WHAT YOU NEED TO DO: These records contain pictures, which must be left out; copy exactly the lines from the one with "- Uma vez que" up to and including the one with "- The font contains".

INFORMATION GIVEN:
--*--

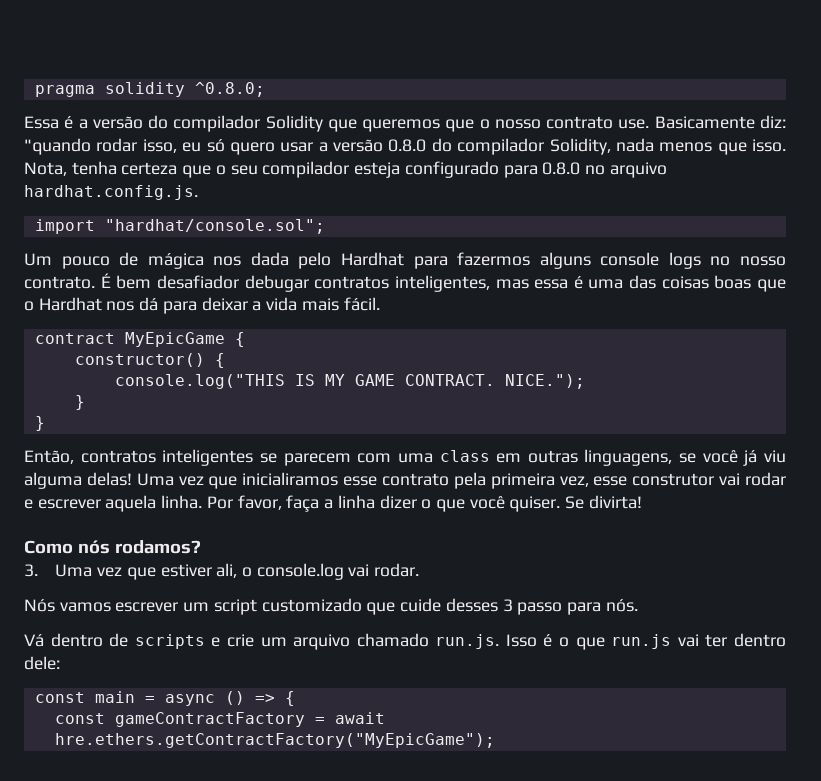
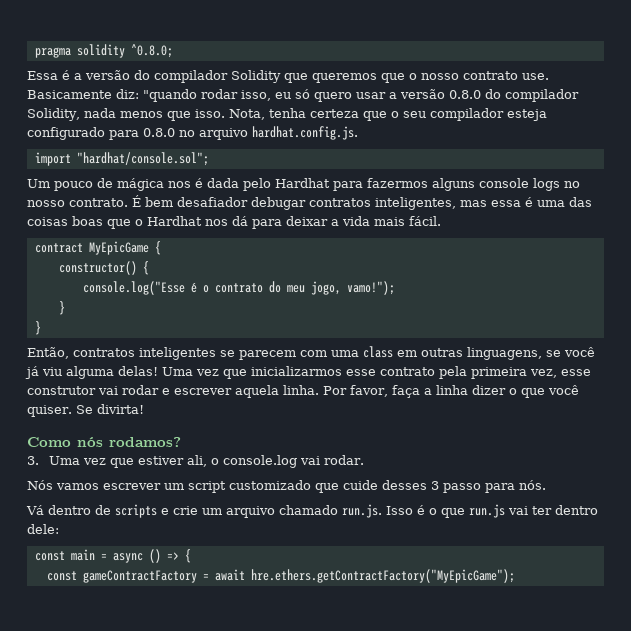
- Um pouco de mágica nos dada pelo Hardhat para fazermos alguns console logs no nosso contrato.
+ Um pouco de mágica nos é dada pelo Hardhat para fazermos alguns console logs no nosso contrato.
- console.log("THIS IS MY GAME CONTRACT. NICE.");
+ console.log("Esse é o contrato do meu jogo, vamo!");
- Uma vez que inicialiramos esse contrato pela primeira vez, esse construtor vai rodar e escrever aquela linha.
+ Uma vez que inicializarmos esse contrato pela primeira vez, esse construtor vai rodar e escrever aquela linha.

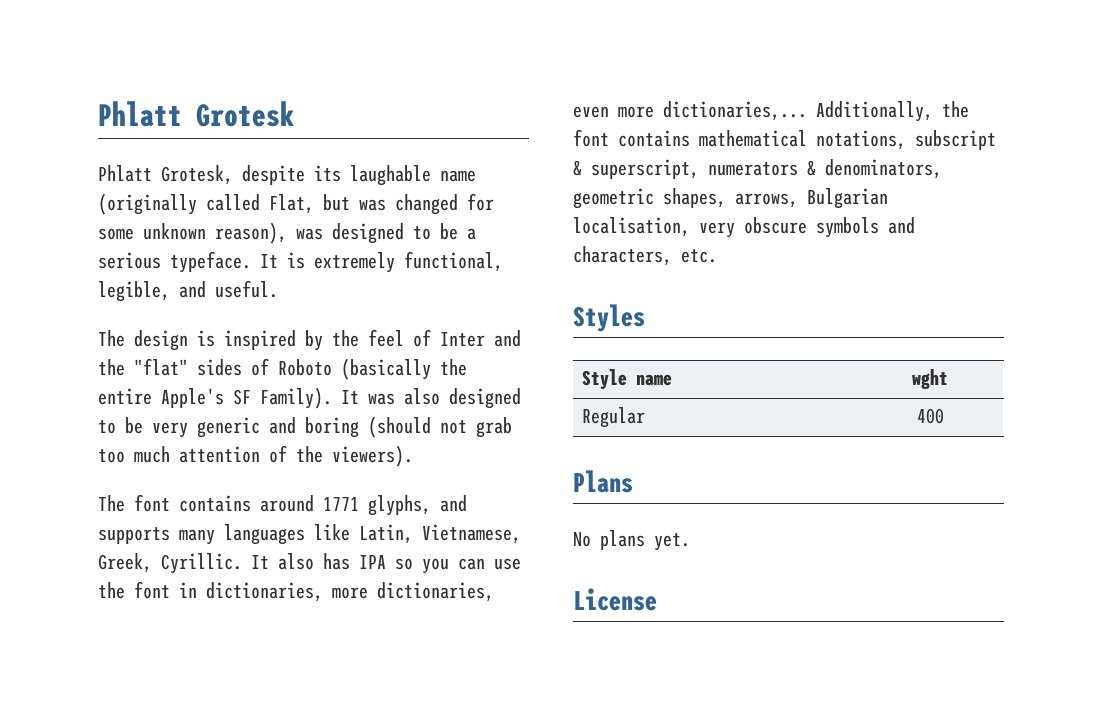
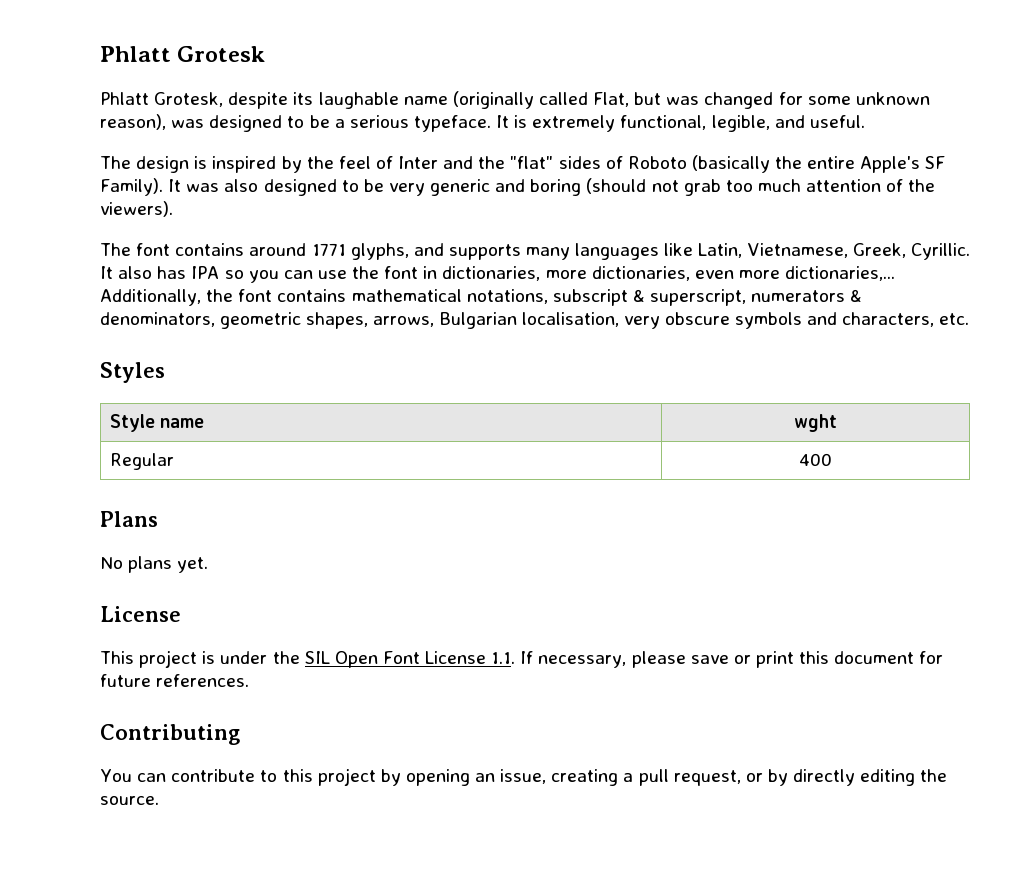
+ This project is under the SIL Open Font License 1.1. If necessary, please save or print this document for future references.
+ Contributing
+ You can contribute to this project by opening an issue, creating a pull request, or by directly editing the source.

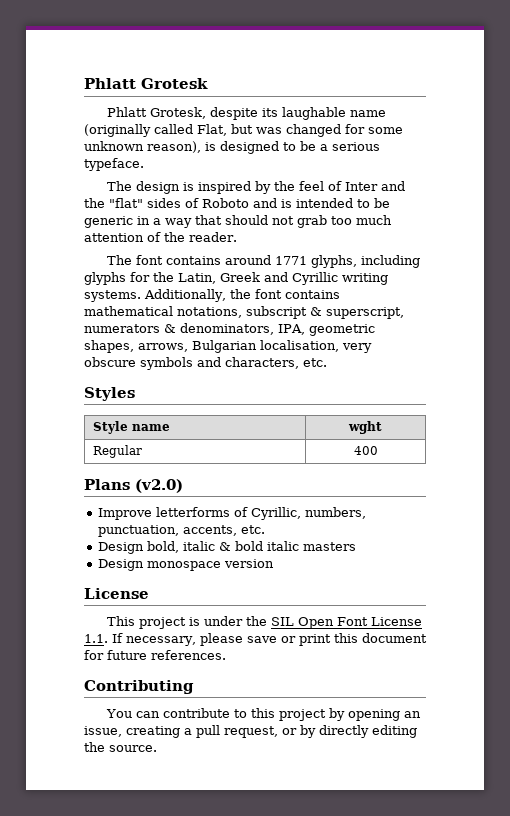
- Phlatt Grotesk, despite its laughable name (originally called Flat, but was changed for some unknown reason), was designed to be a serious typeface. It is extremely functional, legible, and useful.
+ Phlatt Grotesk, despite its laughable name (originally called Flat, but was changed for some unknown reason), is designed to be a serious typeface.
- The design is inspired by the feel of Inter and the "flat" sides of Roboto (basically the entire Apple's SF Family). It was also designed to be very generic and boring (should not grab too much attention of the viewers).
+ The design is inspired by the feel of Inter and the "flat" sides of Roboto and is intended to be generic in a way that should not grab too much attention of the reader.
- The font contains around 1771 glyphs, and supports many languages like Latin, Vietnamese, Greek, Cyrillic. It also has IPA so you can use the font in dictionaries, more dictionaries, even more dictionaries,...
+ The font contains around 1771 glyphs, including glyphs for the Latin, Greek and Cyrillic writing systems.
- Additionally, the font contains mathematical notations, subscript & superscript, numerators & denominators, geometric shapes, arrows, Bulgarian localisation, very obscure symbols and characters, etc.
+ Additionally, the font contains mathematical notations, subscript & superscript, numerators & denominators, IPA, geometric shapes, arrows, Bulgarian localisation, very obscure symbols and characters, etc.
- Plans
- No plans yet.
+ Plans (v2.0)
+ Improve letterforms of Cyrillic, numbers, punctuation, accents, etc.
+ Design bold, italic & bold italic masters
+ Design monospace version

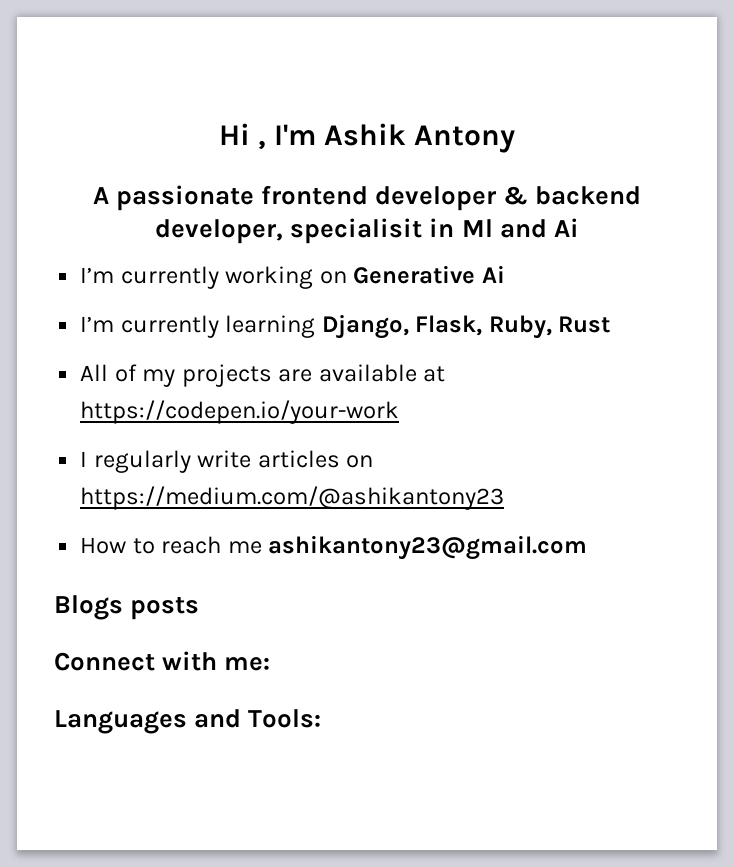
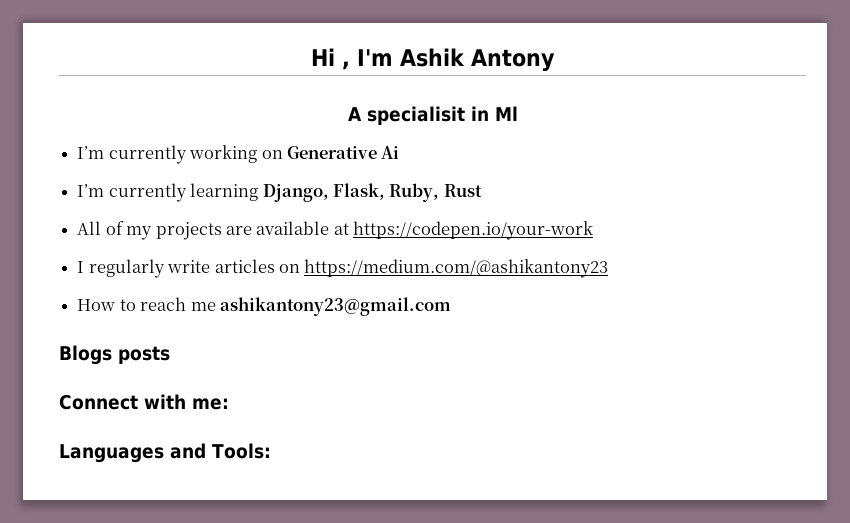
- A passionate frontend developer & backend developer, specialisit in Ml and Ai
+ A specialisit in Ml

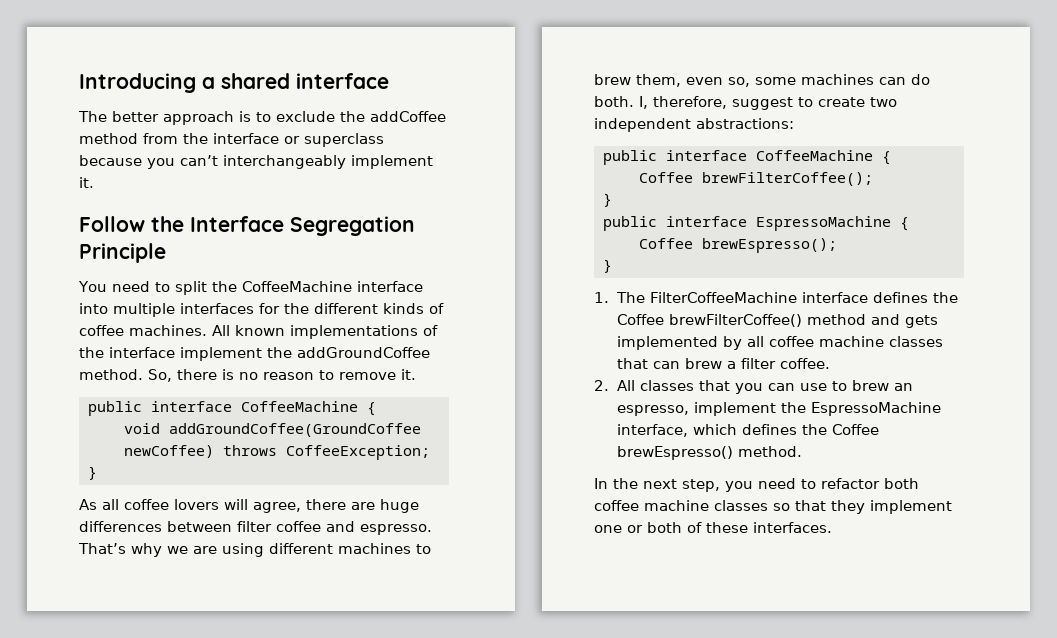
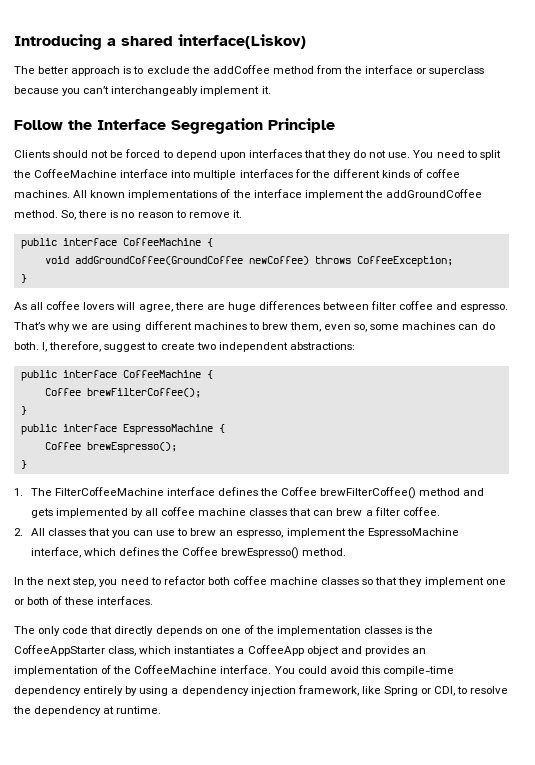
- Introducing a shared interface
+ Introducing a shared interface(Liskov)
+ Clients should not be forced to depend upon interfaces that they do not use.
+ The only code that directly depends on one of the implementation classes is the CoffeeAppStarter class, which instantiates a CoffeeApp object and provides an implementation of the CoffeeMachine interface. You could avoid this compile-time dependency entirely by using a dependency injection framework, like Spring or CDI, to resolve the dependency at runtime.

--*--

TASK RESULT:
- Uma vez que inicialiramos esse contrato pela primeira vez, esse construtor vai rodar e escrever aquela linha.
+ Uma vez que inicializarmos esse contrato pela primeira vez, esse construtor vai rodar e escrever aquela linha.

+ This project is under the SIL Open Font License 1.1. If necessary, please save or print this document for future references.
+ Contributing
+ You can contribute to this project by opening an issue, creating a pull request, or by directly editing the source.

- Phlatt Grotesk, despite its laughable name (originally called Flat, but was changed for some unknown reason), was designed to be a serious typeface. It is extremely functional, legible, and useful.
+ Phlatt Grotesk, despite its laughable name (originally called Flat, but was changed for some unknown reason), is designed to be a serious typeface.
- The design is inspired by the feel of Inter and the "flat" sides of Roboto (basically the entire Apple's SF Family). It was also designed to be very generic and boring (should not grab too much attention of the viewers).
+ The design is inspired by the feel of Inter and the "flat" sides of Roboto and is intended to be generic in a way that should not grab too much attention of the reader.
- The font contains around 1771 glyphs, and supports many languages like Latin, Vietnamese, Greek, Cyrillic. It also has IPA so you can use the font in dictionaries, more dictionaries, even more dictionaries,...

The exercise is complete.